Clinically, the practitioner may observe conjunctival chemosis and erythema, abnormal eyelid position (lid retraction), lid lag, and proptosis. Conjunctival injection is most marked over the involved rectus muscles. Nervousness, palpitations, weight loss, hyperhidrosis, and heat intolerance are systemic symptoms occurring in more than 80% of hyperthyroid patients. Other signs, such as tremor, hyperreflexia, tachycardia, skin changes, stare, and eyelid lag, are observed in more than 60%. Additionally, goiter is present in more than 95% of Graves’ disease patients. In most cases, however, the laboratory confirmation of thyrotoxicosis is helpful to corroborate the diagnosis.

A small percentage of patients maintain a euthyroid state with ophthalmopathy consistent with Graves’ disease. The clinical diagnosis of Graves’ ophthalmopathy can frequently be made on the basis of eye findings alone. Indeed, 5% of patients present with the classic signs of Graves’ ophthalmopathy but are found to be chemically and clinically euthyroid. In the patient who has either a present experience or a history of hyperthyroidism, the diagnosis is usually immediate. However, in those patients without such history, evidence of eyelid retraction and eyelid lag is virtually pathognomonic. Important officebased tests include the following:

•Best corrected visual acuities

•Pupillary testing (rule out afferent papillary defect)

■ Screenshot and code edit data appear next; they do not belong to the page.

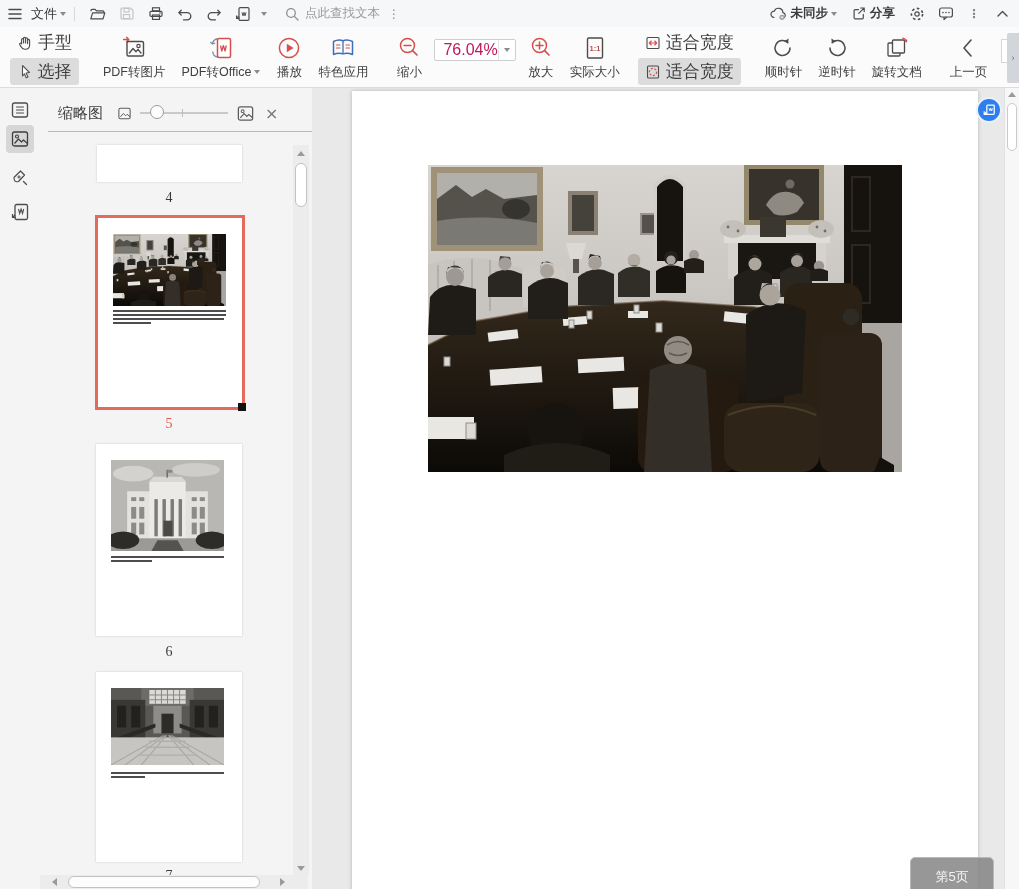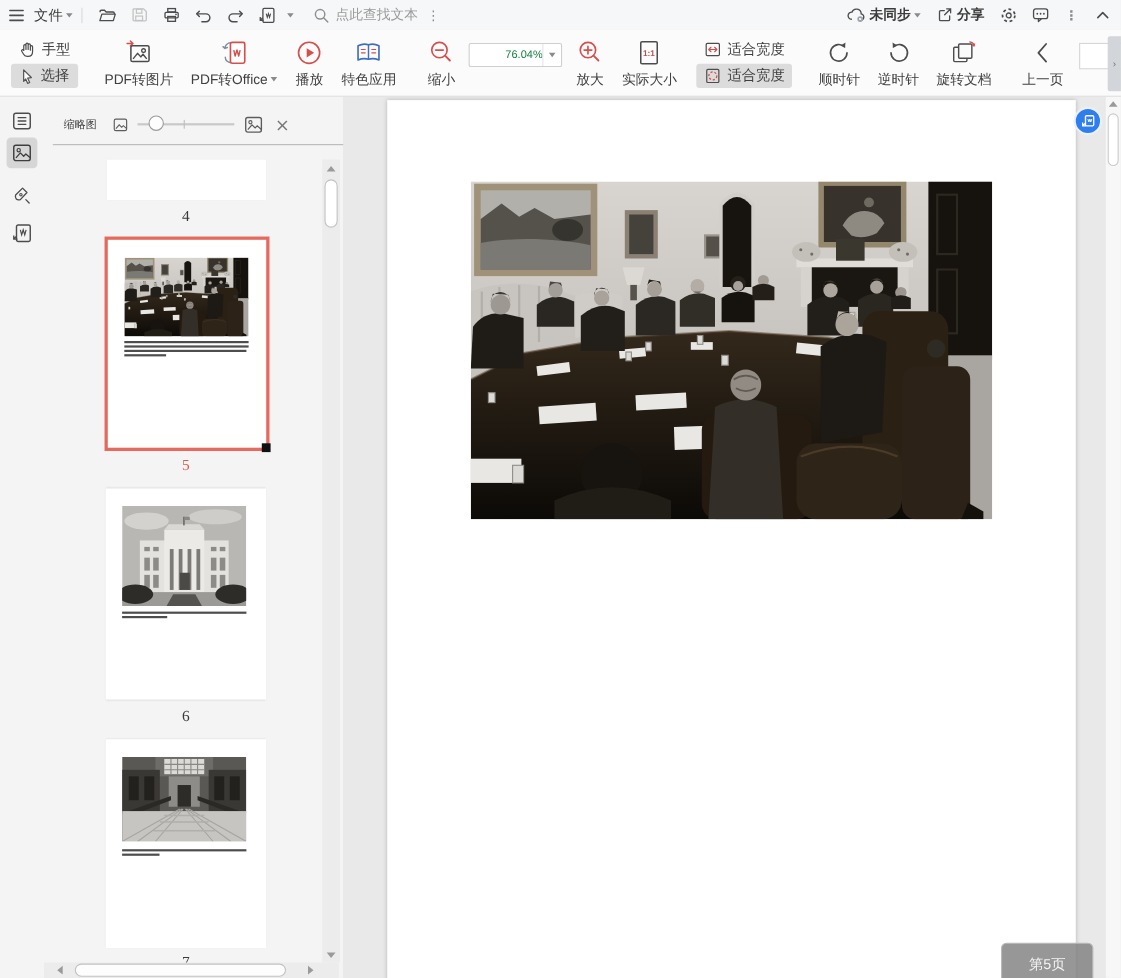--- a/index.html
+++ b/index.html
@@ -23,39 +23,39 @@
   .searchbox .ph { font-size:12.5px; margin-left:6px; }
   .kebab { font-family:"DejaVu Sans",sans-serif; color:#8a8a8a; font-size:12px; padding:0 8px; }
   .t-right { margin-left:auto; display:flex; align-items:center;font-weight:bold; }
   .t-item { display:flex; align-items:center; font-size:12.5px; color:#3c3c3c; margin:0 7px; white-space:nowrap; }
   .t-item svg { margin-right:4px; }
 
   
   .toolbar { position:absolute; left:0; top:27px; width:1019px; height:61px; background:#fbfbfc; border-bottom:1px solid #dcdcdc; display:flex; align-items:stretch; }
   .sep { width:1px; background:#e3e3e3; margin:8px 6px; }
   .stack2 { display:flex; flex-direction:column; justify-content:center; gap:2px; padding:0 4px 0 10px; }
-  .srow { display:flex; align-items:center; gap:5px; padding:2px 7px; border-radius:3px; font-size:13px; color:#3f3f3f; white-space:nowrap; }
+  .srow { display:flex; align-items:center; gap:5px; padding:2px 7px; border-radius:3px; font-size:17px; color:#3f3f3f; white-space:nowrap;justify-content:center; }
   .srow.sel { background:#dcdcdc; }
   .bigbtn { display:flex; flex-direction:column; align-items:center; justify-content:center; padding:4px 8px 3px; gap:3px; font-size:12.5px; color:#3f3f3f; white-space:nowrap; }
   .bigbtn .lbl { display:flex; align-items:center; }
   .combo { align-self:center; width:106px; height:22px; background:#fff; border:1px solid #cfcfcf; border-radius:2px; display:flex; align-items:center; margin:0 4px 14px 4px; }
-  .combo .val { flex:1; padding-left:8px; font-size:10px; color:#15803d;margin-left:24px; }
+  .combo .val { flex:1; padding-left:8px; font-size:16px; color:#be185d; }
   .combo .dd { width:17px; height:100%; border-left:1px solid #e4e4e4; display:flex; align-items:center; justify-content:center; }
   .pageinput { align-self:center; width:64px; height:24px; background:#fff; border:1px solid #d6d6d6; text-align:center; font-size:13px; color:#222; margin:0 0 12px 6px; font-family:"Liberation Sans",sans-serif; }
   .tool-expand { position:absolute; right:0; top:6px; width:12px; height:50px; background:#d2d5d9; display:flex; align-items:center; justify-content:center; color:#6f6f6f; font-size:9px; border-radius:2px 0 0 2px; }
 
   
   .bodyarea { position:absolute; left:0; top:88px; width:1019px; height:801px; }
   .rail { position:absolute; left:0; top:0; width:40px; height:100%; background:#f4f4f4; }
   .rail .ritem { position:absolute; left:6px; width:28px; height:28px; border-radius:4px; display:flex; align-items:center; justify-content:center; }
   .rail .ritem.sel { background:#d6d6d6; }
 
   .sidebar { position:absolute; left:40px; top:0; width:272px; height:100%; background:#f4f4f4; }
   .sb-head { position:absolute; left:0; top:10px; width:272px; height:30px; display:flex; align-items:center; }
-  .sb-title { font-size:10px; color:#3c3c3c; margin-left:18px; }
+  .sb-title { font-size:15px; color:#3c3c3c; margin-left:18px; }
   .slider { position:relative; width:88px; height:14px; margin:0 8px; }
   .slider .track { position:absolute; left:0; top:6px; width:88px; height:2px; background:#c9c9c9; }
   .slider .tick { position:absolute; left:42px; top:3px; width:1px; height:8px; background:#bdbdbd; }
   .slider .knob { position:absolute; left:10px; top:-1px; width:14px; height:14px; border-radius:50%; background:#fdfdfd; border:1px solid #9a9a9a; }
   .sb-close { font-family:"DejaVu Sans",sans-serif; font-size:16px; color:#777; margin-left:10px; }
   .sb-div { position:absolute; left:8px; top:43px; width:288px; height:1px; background:#b9b9b9; }
 
   .thumb-page { position:absolute; background:#fff; box-shadow:0 0 2px rgba(0,0,0,.18); }
   .thumb-label { position:absolute; width:146px; text-align:center; font-size:14px; color:#3a3a3a; font-family:"Liberation Serif",serif; }
   .thumb-label.red { color:#e0574b; }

•Exophthalmometry (baseline readings)

•Monocular color testing (rules out optic nerve involvement)

•Motility testing (evaluates diplopia on up-gaze/possible forced duction on inferior rectus muscle)

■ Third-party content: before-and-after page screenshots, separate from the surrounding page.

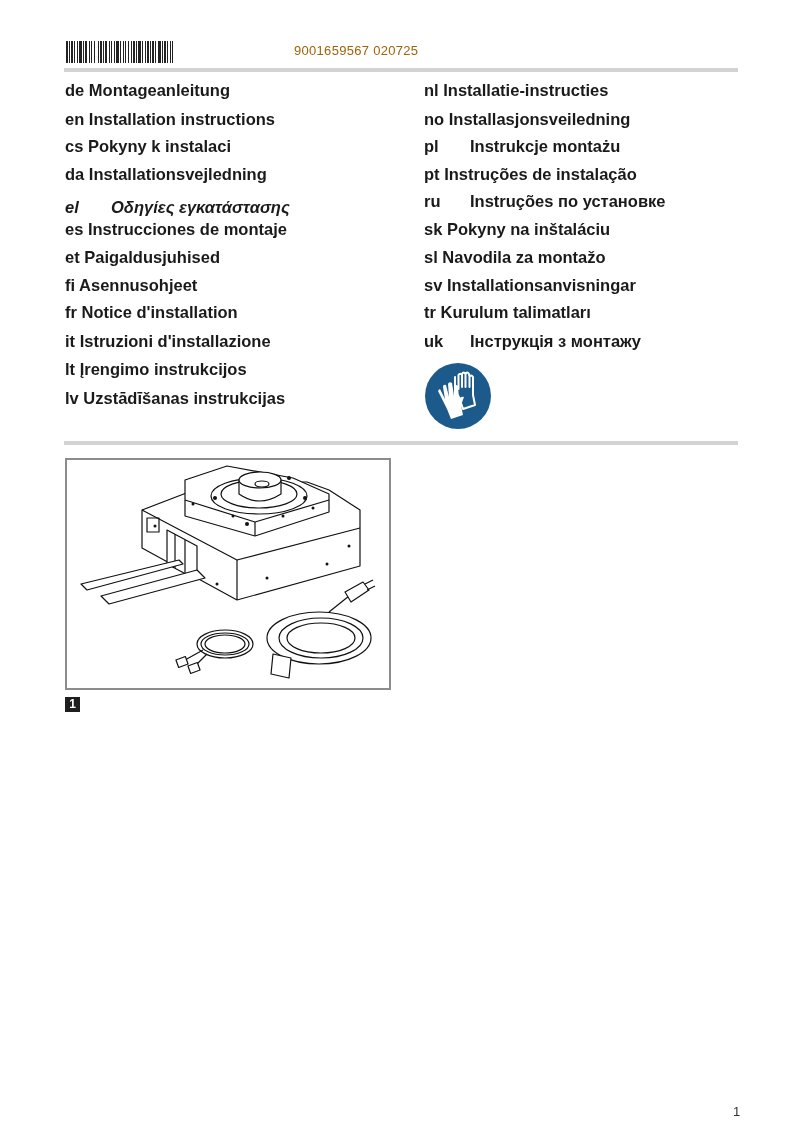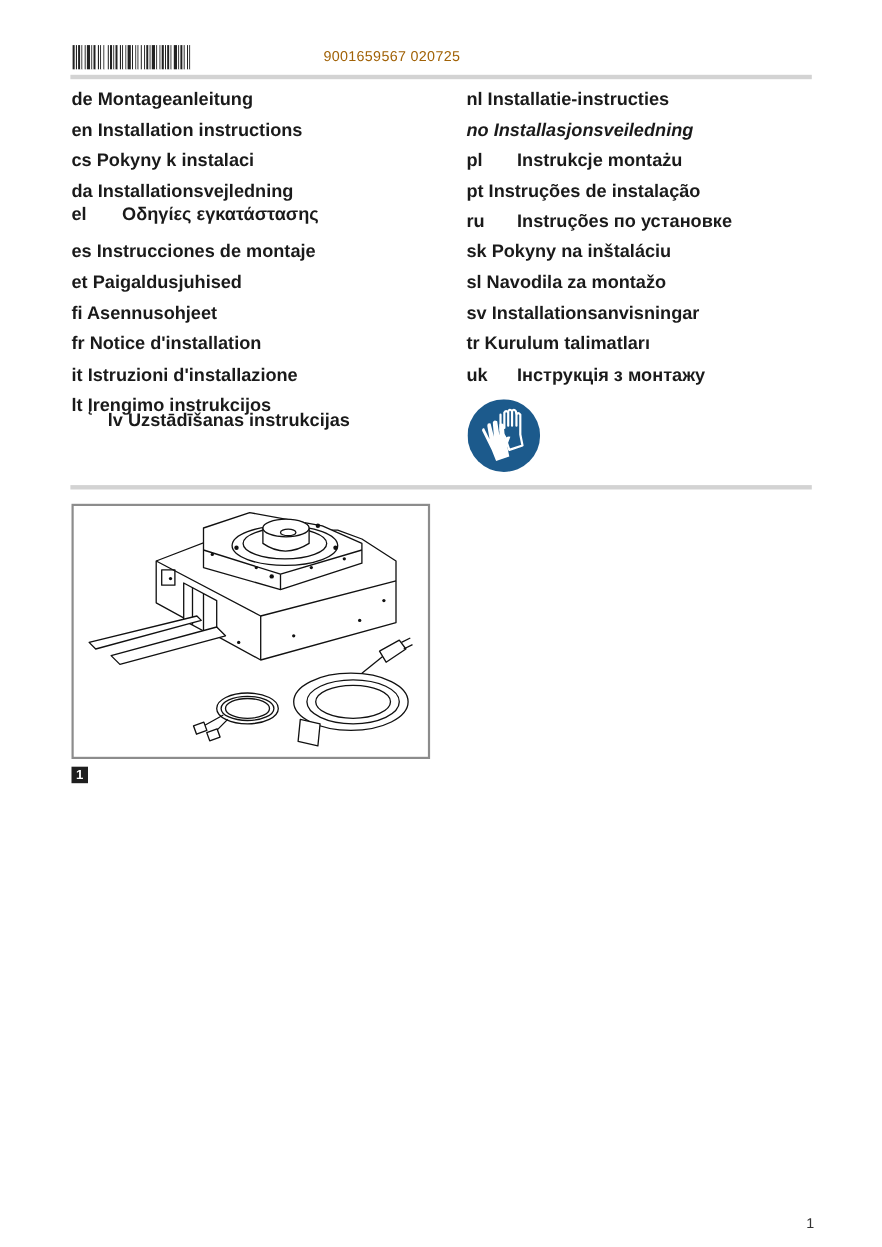--- a/index.html
+++ b/index.html
@@ -109,32 +109,32 @@
     <span style="width: 2px; background: rgb(255, 255, 255);"></span>
   </div>
 <div class="doc-number">9001659567 020725</div>
 <div class="rule top"></div>
 
 <div class="lang-col left" id="col-left">
     <div class="lang-item" style="top: 0px;"><span class="code">de</span> <span>Montageanleitung</span></div>
     <div class="lang-item" style="top: 29px;"><span class="code">en</span> <span>Installation instructions</span></div>
     <div class="lang-item" style="top: 56px;"><span class="code">cs</span> <span>Pokyny k instalaci</span></div>
     <div class="lang-item" style="top: 84px;"><span class="code">da</span> <span>Installationsvejledning</span></div>
-    <div class="lang-item" style="top: 105px;"><span class="code wide">el</span><span>Οδηγίες εγκατάστασης</span></div>
+    <div class="lang-item" style="top: 117px; font-style: italic;"><span class="code wide">el</span><span>Οδηγίες εγκατάστασης</span></div>
     <div class="lang-item" style="top: 139px;"><span class="code">es</span> <span>Instrucciones de montaje</span></div>
     <div class="lang-item" style="top: 167px;"><span class="code">et</span> <span>Paigaldusjuhised</span></div>
     <div class="lang-item" style="top: 195px; text-align: right;"><span class="code">fi</span> <span>Asennusohjeet</span></div>
     <div class="lang-item" style="top: 222px;"><span class="code">fr</span> <span>Notice d'installation</span></div>
     <div class="lang-item" style="top: 251px;"><span class="code">it</span> <span>Istruzioni d'installazione</span></div>
     <div class="lang-item" style="top: 279px;"><span class="code">lt</span> <span>Įrengimo instrukcijos</span></div>
-    <div class="lang-item" style="top: 292px; margin-left: 33px;"><span class="code">lv</span> <span>Uzstādīšanas instrukcijas</span></div>
+    <div class="lang-item" style="top: 308px;"><span class="code">lv</span> <span>Uzstādīšanas instrukcijas</span></div>
   </div>
 <div class="lang-col right" id="col-right">
     <div class="lang-item" style="top: 0px;"><span class="code">nl</span> <span>Installatie-instructies</span></div>
-    <div class="lang-item" style="top: 29px; font-style: italic;"><span class="code">no</span> <span>Installasjonsveiledning</span></div>
+    <div class="lang-item" style="top: 29px;"><span class="code">no</span> <span>Installasjonsveiledning</span></div>
     <div class="lang-item" style="top: 56px;"><span class="code wide">pl</span><span>Instrukcje montażu</span></div>
     <div class="lang-item" style="top: 84px;"><span class="code">pt</span> <span>Instruções de instalação</span></div>
     <div class="lang-item" style="top: 111px;"><span class="code wide">ru</span><span>Instruções по установке</span></div>
     <div class="lang-item" style="top: 139px;"><span class="code">sk</span> <span>Pokyny na inštaláciu</span></div>
     <div class="lang-item" style="top: 167px; text-align: right;"><span class="code">sl</span> <span>Navodila za montažo</span></div>
     <div class="lang-item" style="top: 195px;"><span class="code">sv</span> <span>Installationsanvisningar</span></div>
     <div class="lang-item" style="top: 222px;"><span class="code">tr</span> <span>Kurulum talimatları</span></div>
     <div class="lang-item" style="top: 251px;"><span class="code wide">uk</span><span>Інструкція з монтажу</span></div>
   </div>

•Lid position/assessment (rules out upper lid retraction)

•Bell’s phenomenon (intact/absent)

•Retropulsion of the globe (rules out orbital tumor)

•Biomicroscopy (evaluates corneal integrity/tear film/ superior limbic keratoconjunctivitis)

•Extended ophthalmoscopy (optic nerves)

•Automated perimetry (central threshold testing).

The measurement of proptosis, using an exophthalmometer to measure from the lateral orbital rim to the anterior corneal surface, is important in tracking disease progression. Vertical diplopia is common, secondary to fibrosis of the inferior rectus, and accounts for the majority of sudden-onset diplopia in middle-aged women. Therefore a thorough evaluation of the ocular motility is essential. Fibrosis of the inferior rectus muscle can also be associated with an increased intraocular pressure elevation of more than 10 mm Hg when, on attempted up-gaze, the superior rectus pulls against a tight inferior rectus, compressing the globe. Demonstrating this variation of intraocular pressure from the primary position and on attempting up-gaze strongly supports inferior rectus contracture.